We wanted to do something a bit out of the ordinary as a celebration for our 300th issue. Eventually, we decided the best way to celebrate TidBITS would be to celebrate the machine that has given us our inspiration for the last five and a half years – the Macintosh.

With the help of some friends, we came up with 300 reasons why the Mac has made it to where it is today. Apple may have its problems, but the company still managed to ship 1.02 million Macs in the second quarter of 1995.

We don’t pretend that the 300 entries below are complete, and we’re sure there are some egregious omissions. We’re only human, and we don’t intend the list to be exhaustive or exhausting to research. As such, please don’t send us your personal list of reasons why the Mac is great, your line-by-line analysis of our list, things you think we left out, or things you’re offended we included.
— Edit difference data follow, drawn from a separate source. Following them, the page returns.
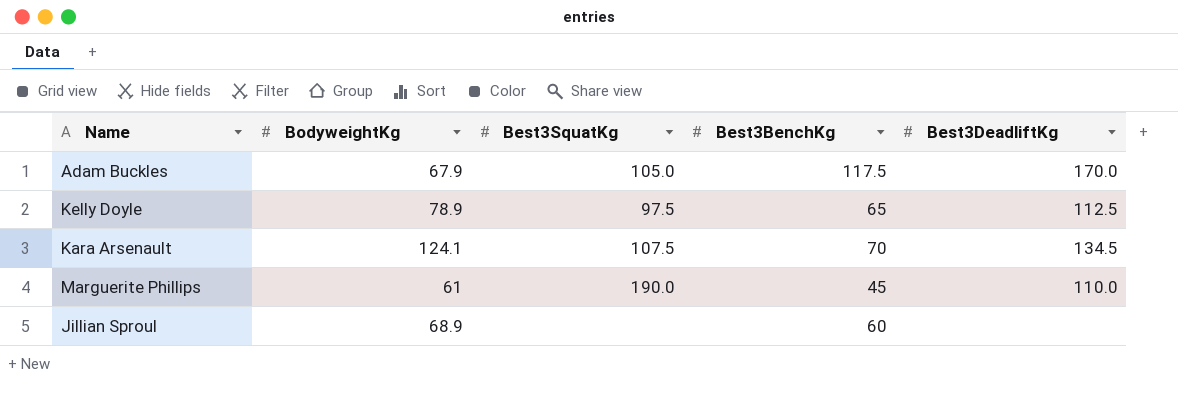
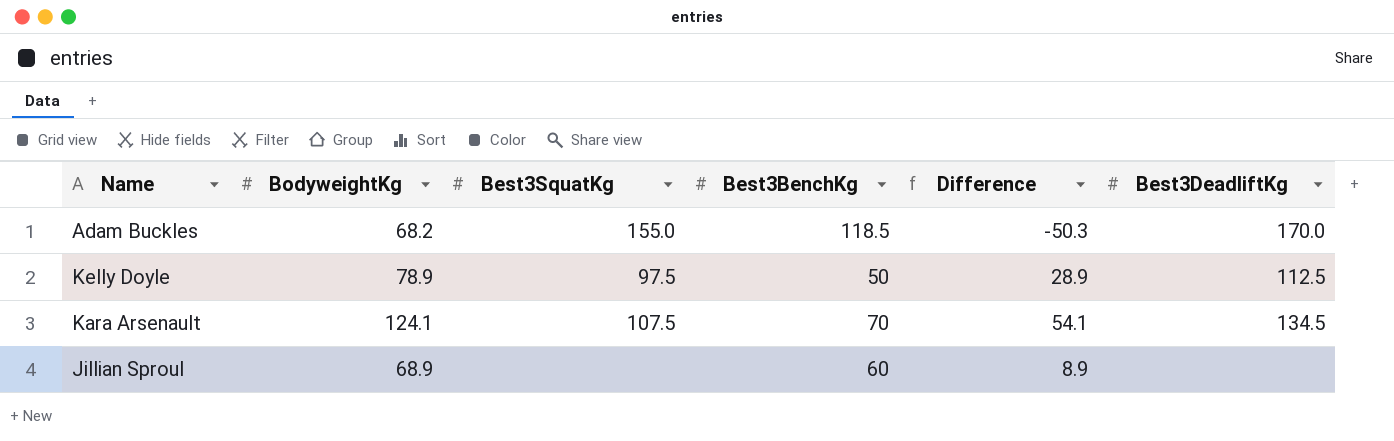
column Difference | formula: none -> [BodyweightKg] - [Best3BenchKg]
row Marguerite Phillips: 61 | 190.0 | 45 | 110.0 -> none
Adam Buckles | BodyweightKg: 67.9 -> 68.2
Adam Buckles | Best3SquatKg: 105.0 -> 155.0
Adam Buckles | Best3BenchKg: 117.5 -> 118.5
Kelly Doyle | Best3BenchKg: 65 -> 50

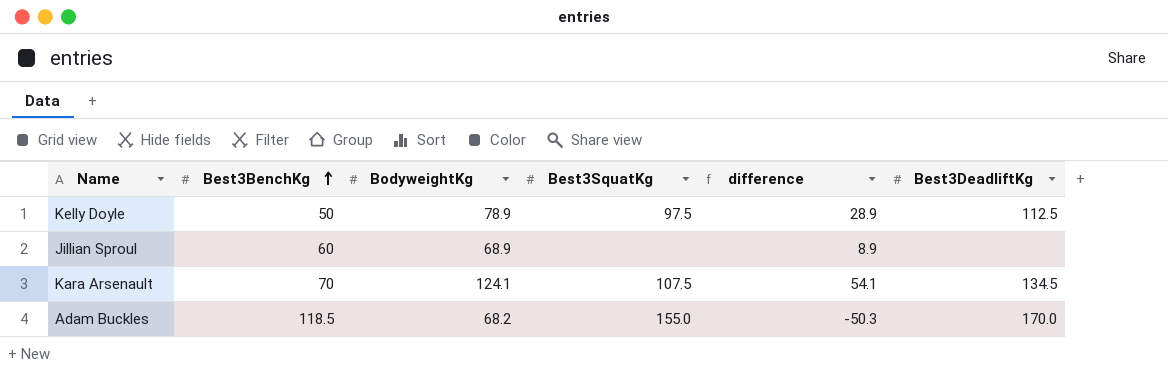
row order: none -> Best3BenchKg ascending
column Best3BenchKg | position: 4 -> 2
column name: Difference -> difference

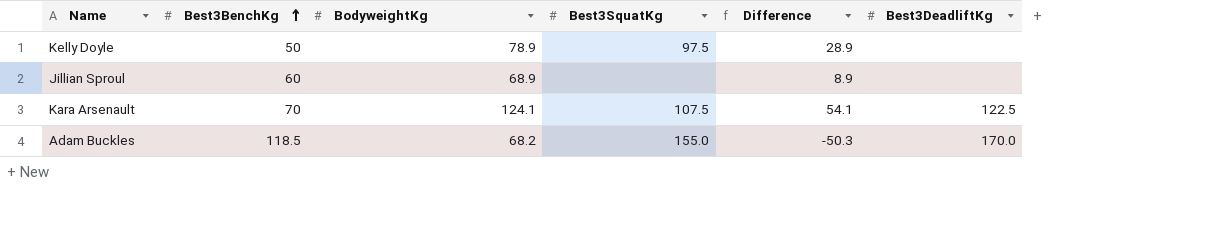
column name: difference -> Difference
Kelly Doyle | Best3DeadliftKg: 112.5 -> none
Kara Arsenault | Best3DeadliftKg: 134.5 -> 122.5

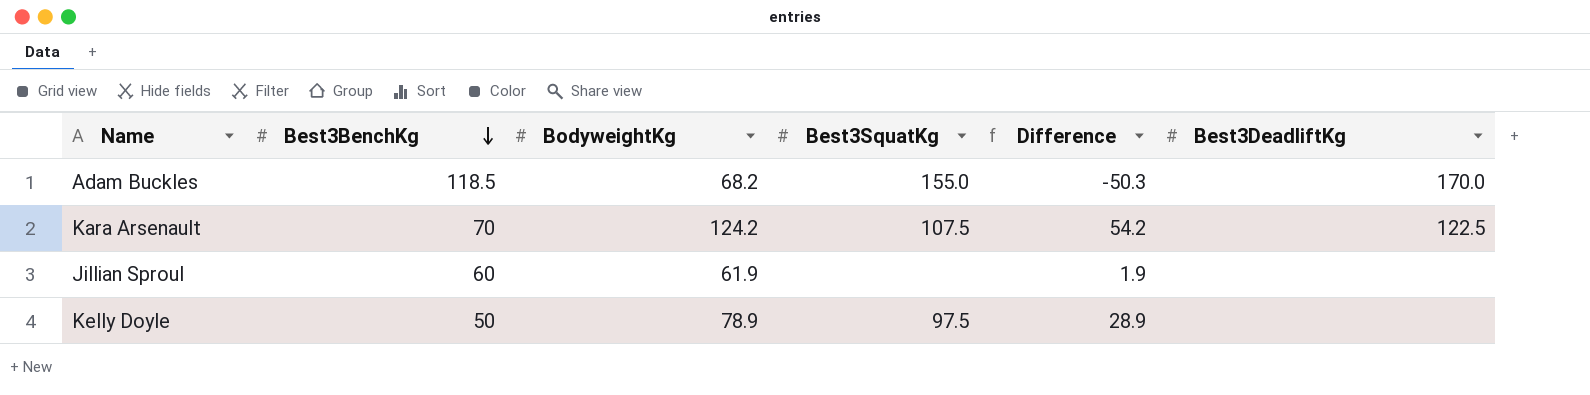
row order: Best3BenchKg ascending -> Best3BenchKg descending
Kara Arsenault | BodyweightKg: 124.1 -> 124.2
Kara Arsenault | Difference: 54.1 -> 54.2
Jillian Sproul | BodyweightKg: 68.9 -> 61.9
Jillian Sproul | Difference: 8.9 -> 1.9

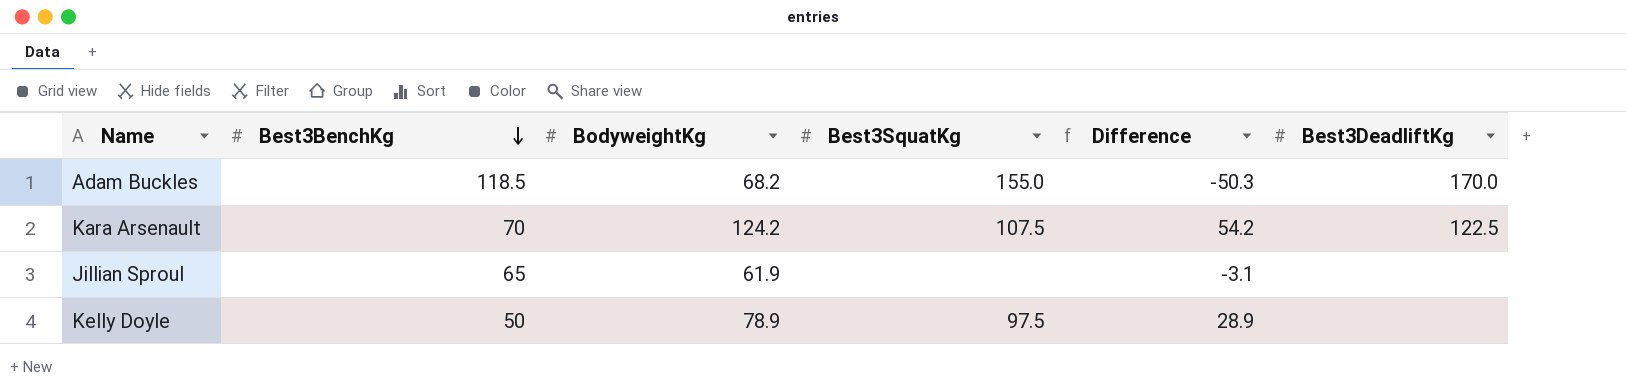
Jillian Sproul | Best3BenchKg: 60 -> 65
Jillian Sproul | Difference: 1.9 -> -3.1

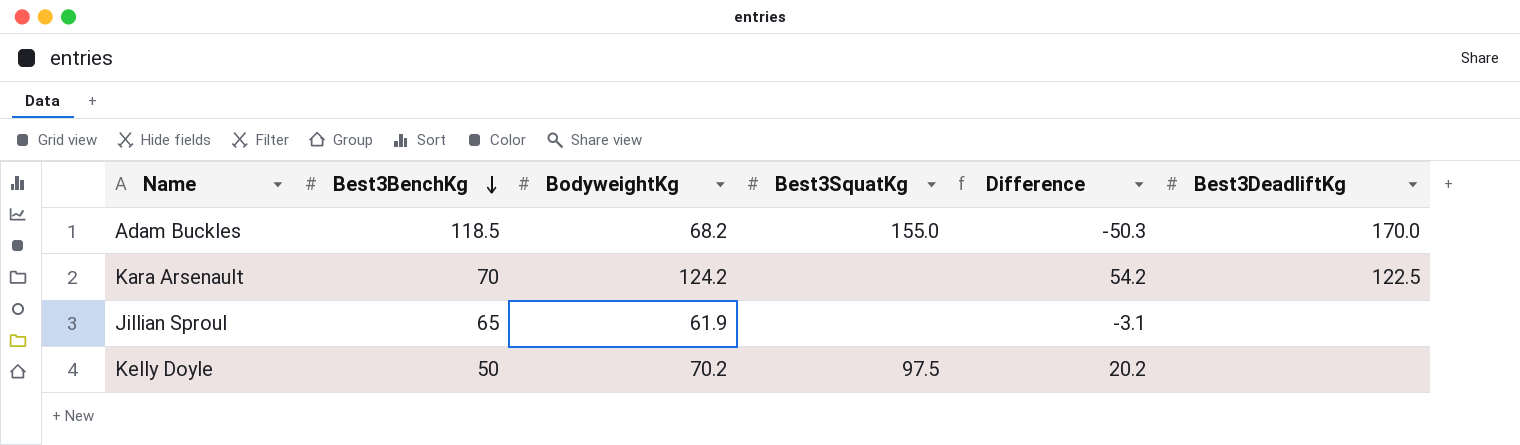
Kara Arsenault | Best3SquatKg: 107.5 -> none
Kelly Doyle | BodyweightKg: 78.9 -> 70.2
Kelly Doyle | Difference: 28.9 -> 20.2

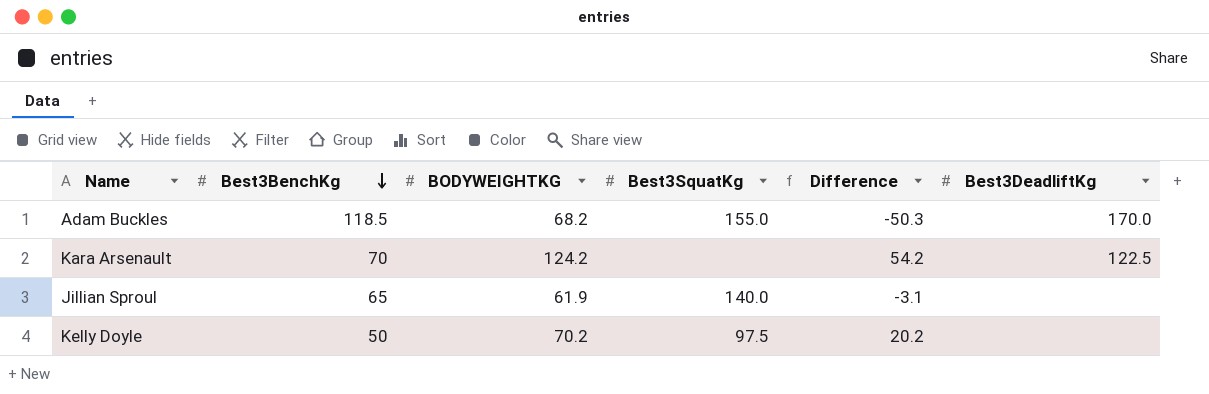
column name: BodyweightKg -> BODYWEIGHTKG
Jillian Sproul | Best3SquatKg: none -> 140.0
This is a one-shot deal, and we already get plenty of mail.

We wish to thank our friends who helped create this list, including:

  • John Baxter
  • Glenn Fleishman
  • Ric Ford
  • Cary Lu
  • Chad Magendanz
  • Kee Nethery and Kirsten
  • Matt Neuburg
  • Erik Speckman

Can’t Get Enough? Before we get on to the 300 reasons, we wanted to pass on a related note. If you just love reading this sort of Macintosh propaganda, you’ll love Apple Fellow Guy Kawasaki’s <[email protected]> new mailing list. It’s one-way only, so you don’t have to worry about long, drawn-out flame wars. Instead, you get to read great things Guy sends out about Apple. Guy, acting as self-proclaimed “List Pope,” writes:

Attention: raging, inexorable Macintosh evangelists! Want to help people buy the right platform and defeat the hegemony that seeks to dominate us all? I’ve created a mailing list for evangelists of the Macintosh Way.
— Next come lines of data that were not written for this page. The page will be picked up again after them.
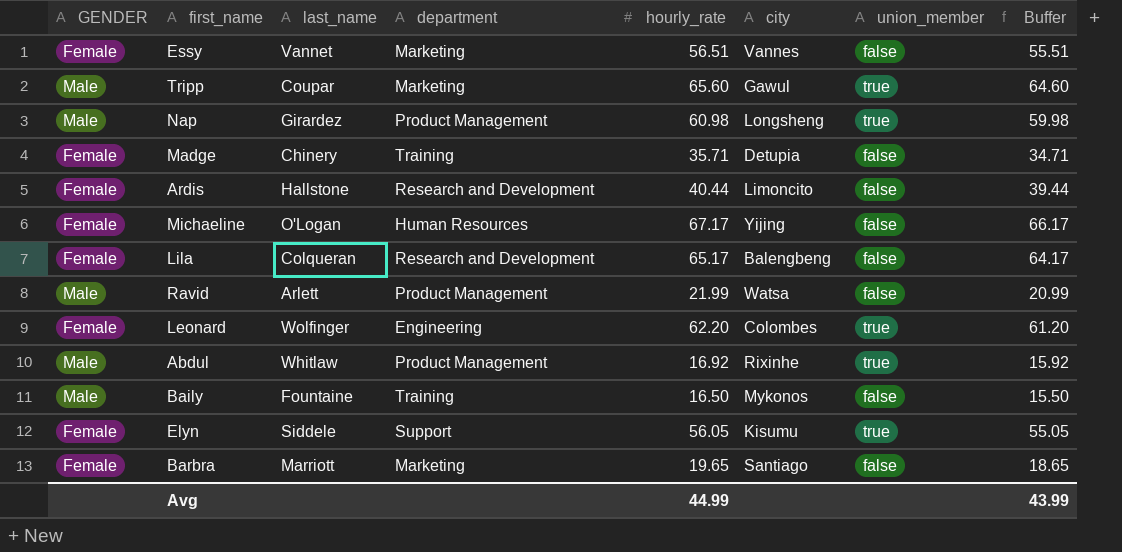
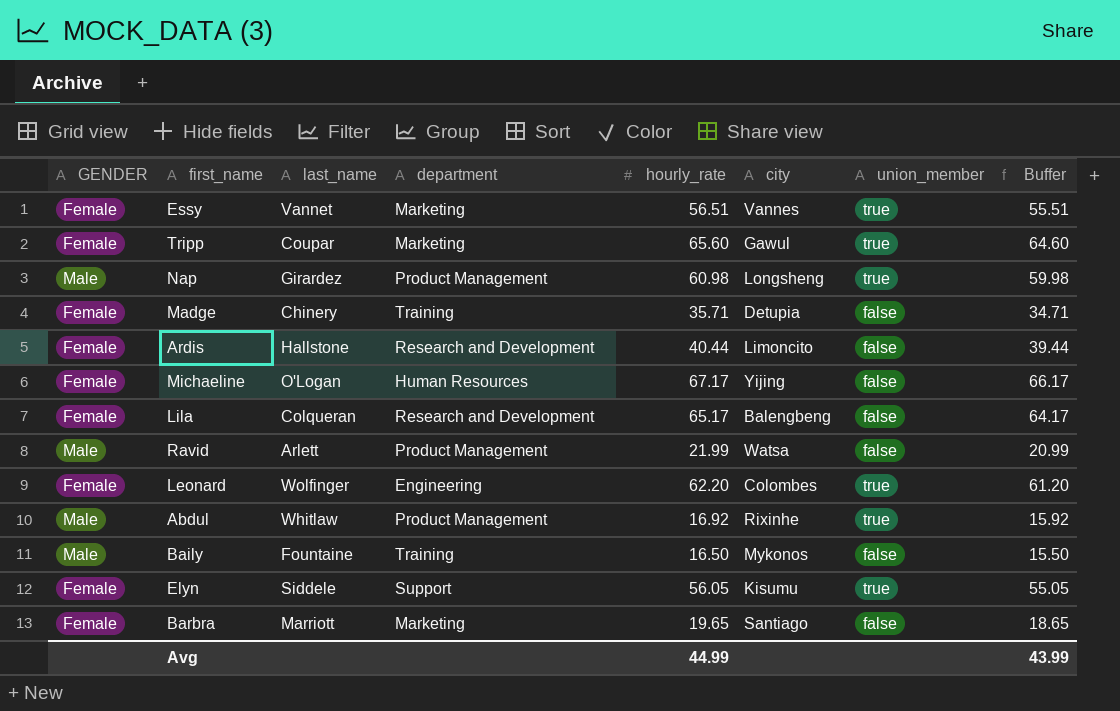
Essy | union_member: false -> true
Tripp | GENDER: Male -> Female

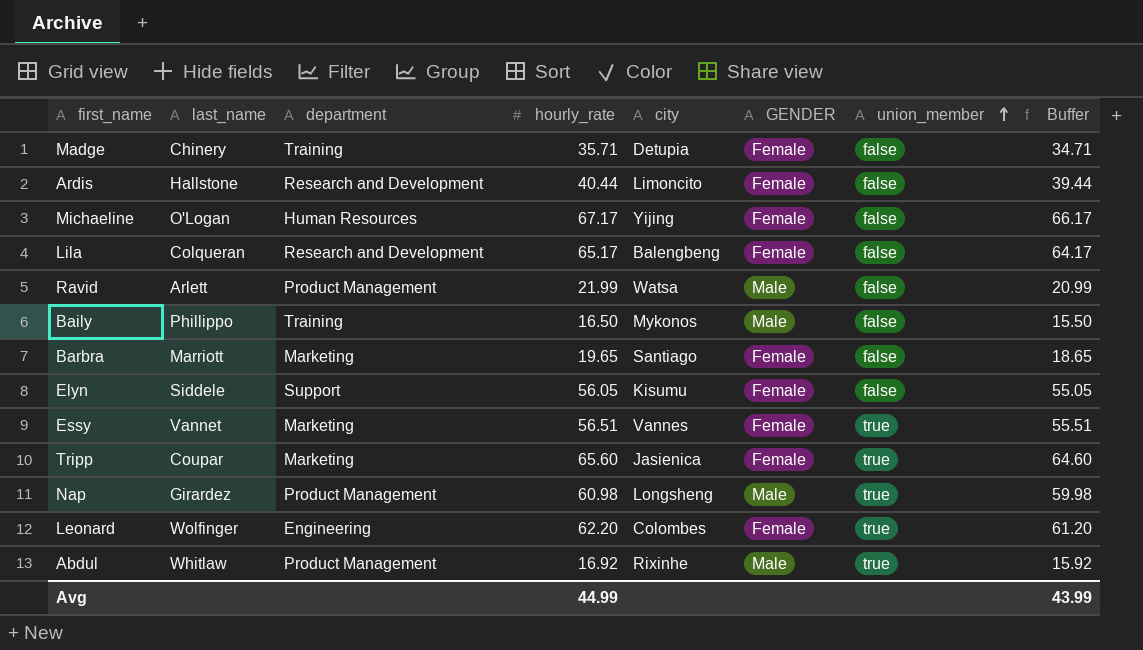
row order: none -> union_member ascending
column GENDER | position: 1 -> 6
Baily | last_name: Fountaine -> Phillippo
Elyn | union_member: true -> false
Tripp | city: Gawul -> Jasienica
If you join this list, you’ll get sporadic, but interesting, postings such as press releases, announcements, and special offers to help the Macintosh cause. This is a one-to-many list, so your mailbox won’t be cluttered with chozzerai. To join, send an email message to <[email protected]>. The server will respond with information about subscribing.

Great Software

 

  • About This Macintosh tells you your system version, how much memory is available and how much memory is being used, and it’s built right into the Finder.
  • “Aliases that work, as opposed to Shortcuts that don’t.” -Cary
  • Apple Guide. Interactive, contextual help built into the system is a great thing.
  • “You can talk people through the Macintosh on the phone, including your parents – I did this the other night with my dad.” -Glenn
  • An organized, hierarchical system folder, rather than a flat mess of cryptically-named files.
  • Apple File Exchange
  • A/UX. Even if it never made native mode on the Power Macs, A/UX has strong supporters and gave Apple a much-needed additional operating system for some markets.
  • “Because when you copy a file onto your hard drive, you don’t have to create an icon, and then type in the full path name of your file, and then type the full path name of it’s application, in order to be able to click on it and make it run.” -Kirsten
  • The Palette Manager provided the first consistent (or semi-consistent) color model.
  • Cut, Copy and Paste/the Clipboard. Let’s not forget the simple stuff – the Mac was the first personal computer to make the power of Cut, Copy, and Paste immediately accessible. Further, data that was cut or copied could be moved between applications, even in the old days.
  • Customizable icons. Just paste into the Get Info dialog box.
  • Drag and drop system extensions. To add functionality to your Mac, you just drag the components to your System Folder, drop them there, and let the machine sort it out. There’s no messing with configuration or initialization files, interrupts or memory locations, and no comparable mechanism exists for other computing platforms.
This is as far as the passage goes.